Kitchen is proposing SB121 in an effort to address rising concern about fair elections by ending the “winner-takes-all” style of the Electoral College and replacing it with electors bound by the national popular winner.

The bill has not yet been assigned to a committee for hearing.

Kitchen said he saw a “a lot of appetite” locally and nationally for better election policy that would help support higher confidence in elections.

SB121 would have Utah join a “compact” with other states that have put this into law. It doesn’t rid a state of the Electoral College system, but uses the framework to a different advantage.

“We have a winner-take-all system. This would replace it with a system that follows one simple rule: The candidate who receives the most votes in all 50 states should be elected president,” Kitchen said.

Currently, there is no federal law that says a slate of electors must vote for the candidate who wins the national popular vote. State law or party politics determine how Electoral College voters must cast their ballot.

In Utah, electors now vote for the candidate who won the most votes in the state, no matter the margin. Most states follow this “winner-take-all” format. When a candidate reaches 270 electoral votes, they are declared the winner. In this system, more populous states have more electoral votes, and often garner much more attention from candidates during campaigns.

Kitchen agreed that under his bill, even though Donald Trump had more votes in Utah, the state’s electoral votes would go to Joe Biden who won the popular vote nationally. 

Kitchen believes the changes would prevent a person with fewer popular votes from winning the presidency as has happened twice in the past 20 years.

According to the Federal Election Commission, in 2000 George W. Bush got 47.87% of the popular vote compared to Al Gore’s 48.38%, but Bush still won the presidency with 271 electoral votes to Gore’s 266. In 2016, Donald Trump had 46.09% of the popular vote compared to Hillary Clinton’s 48.18%. However, Trump won 304 electoral votes, making him president.

Kitchen compared the two models of electing a president and said “neither party has a consistent advantage in the Electoral College or the national popular vote model.”

He continued: “It would encourage more civic engagement, states with higher turnout would have an advantage.
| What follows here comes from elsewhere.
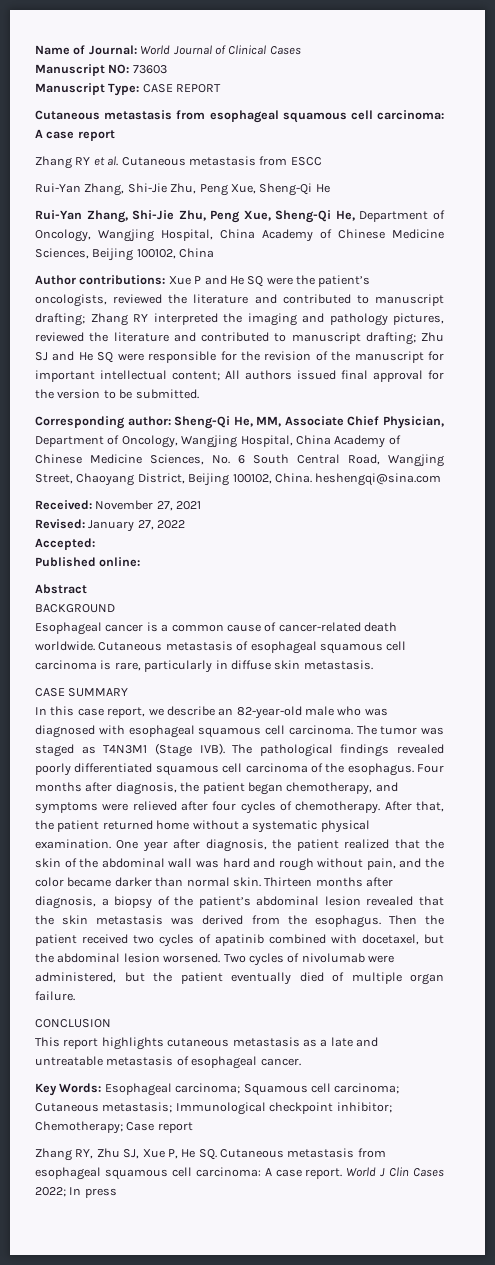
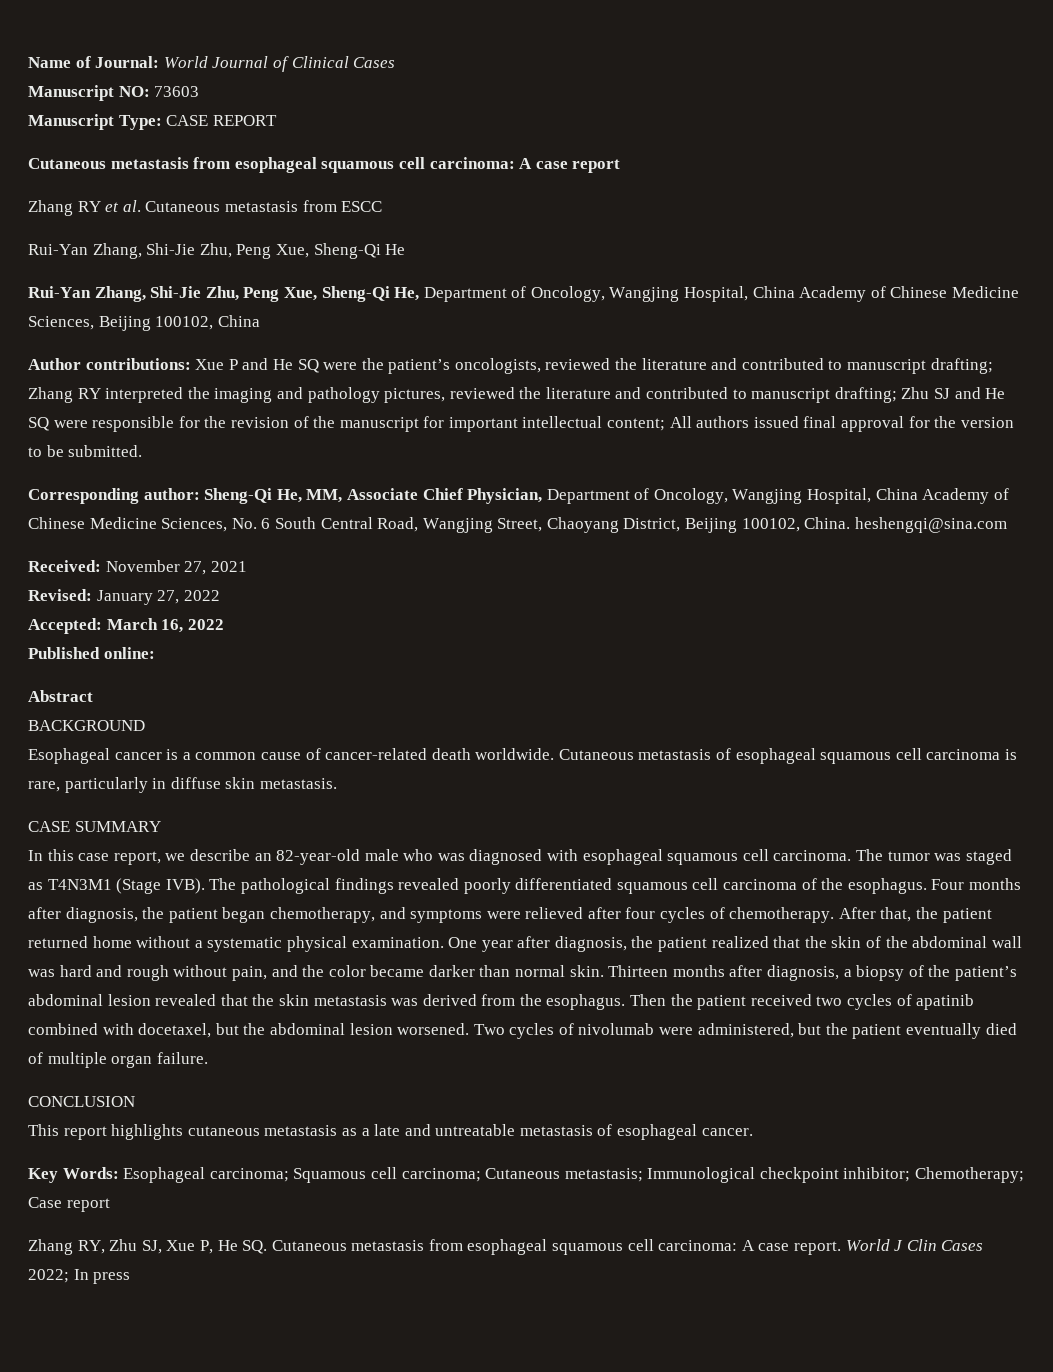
- Accepted:
+ Accepted: March 16, 2022

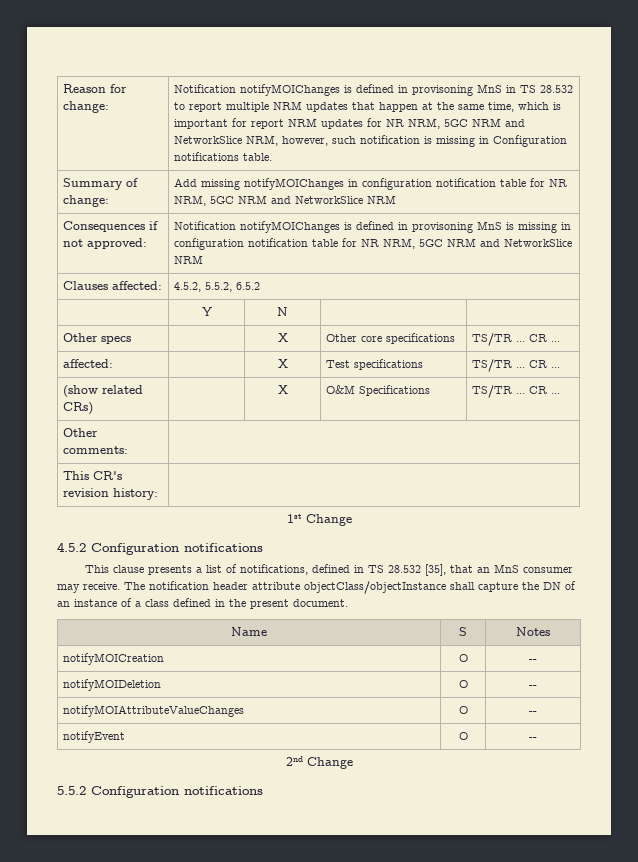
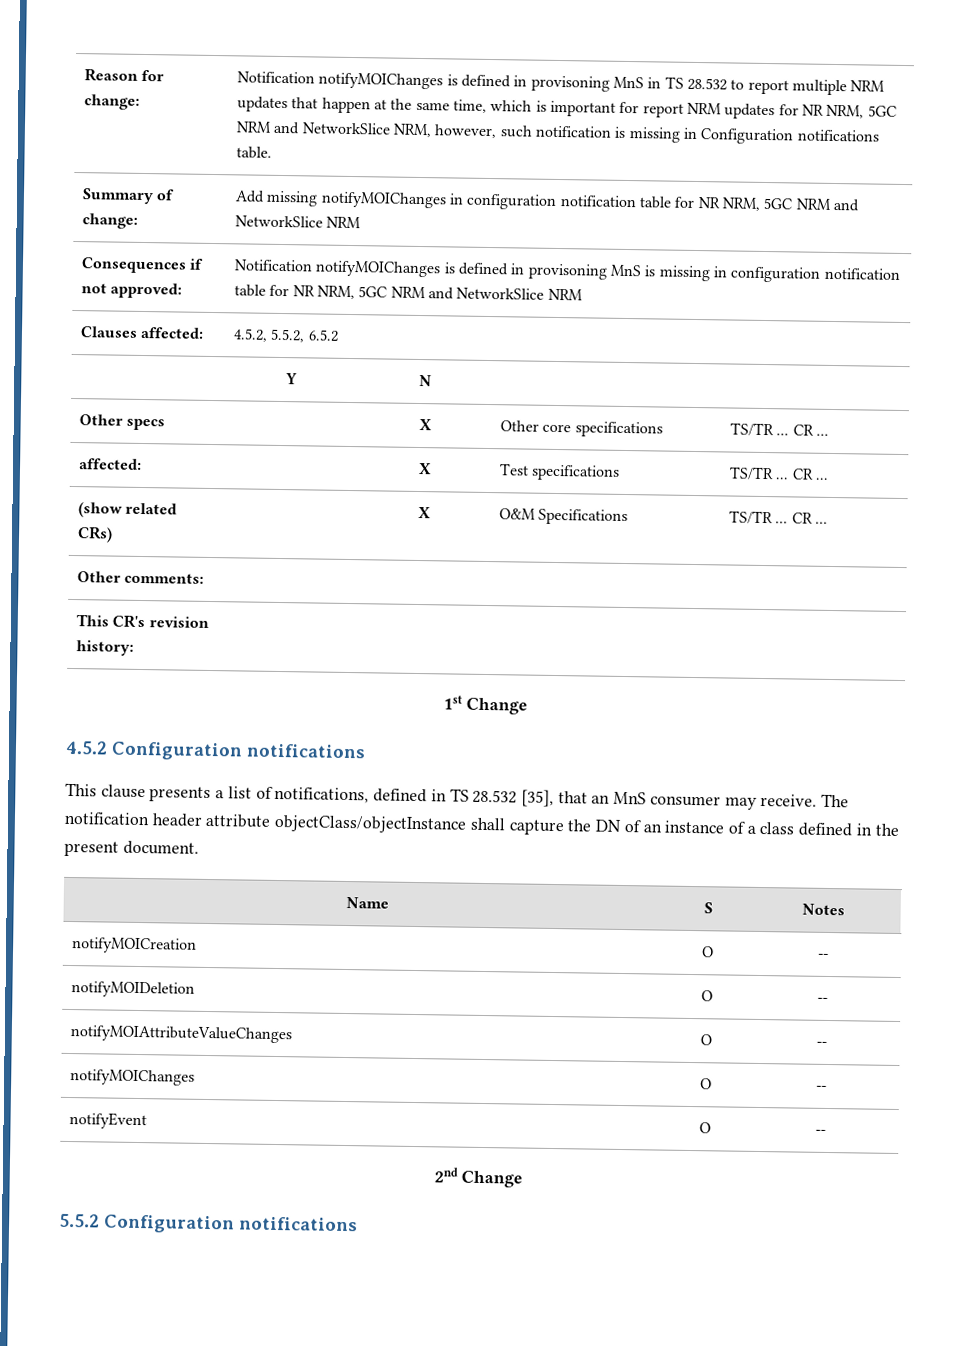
+ notifyMOIChanges | O | --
Voter turnout is significantly lower in states that receive no presidential attention.”

He also said that while Utah is one of the fastest-growing states in the country, it won’t have more congressional representation — and more electoral votes — for maybe another decade.

“A popular vote system would reward population growth. Utah’s rapidly growing population should be rewarded with more political power and greater voice in electing the president, but our current system prevents that,” Kitchen said.

He said Utah would become “more competitive” and that it would allow every individual vote in all 50 states to be “equally valuable.” Kitchen said that presidential candidates would campaign “beyond the 12 swing states that dominate our current system” if there was a national popular vote.

He does not agree that a new system would mean minority parties and beliefs would overtake Utah.

“The idea that this somehow favors Democrats or gets to the big cities, and supports them more, is just not true. In fact, the contrary is likely to be true, which is that it would encourage more civic participation,” Kitchen said.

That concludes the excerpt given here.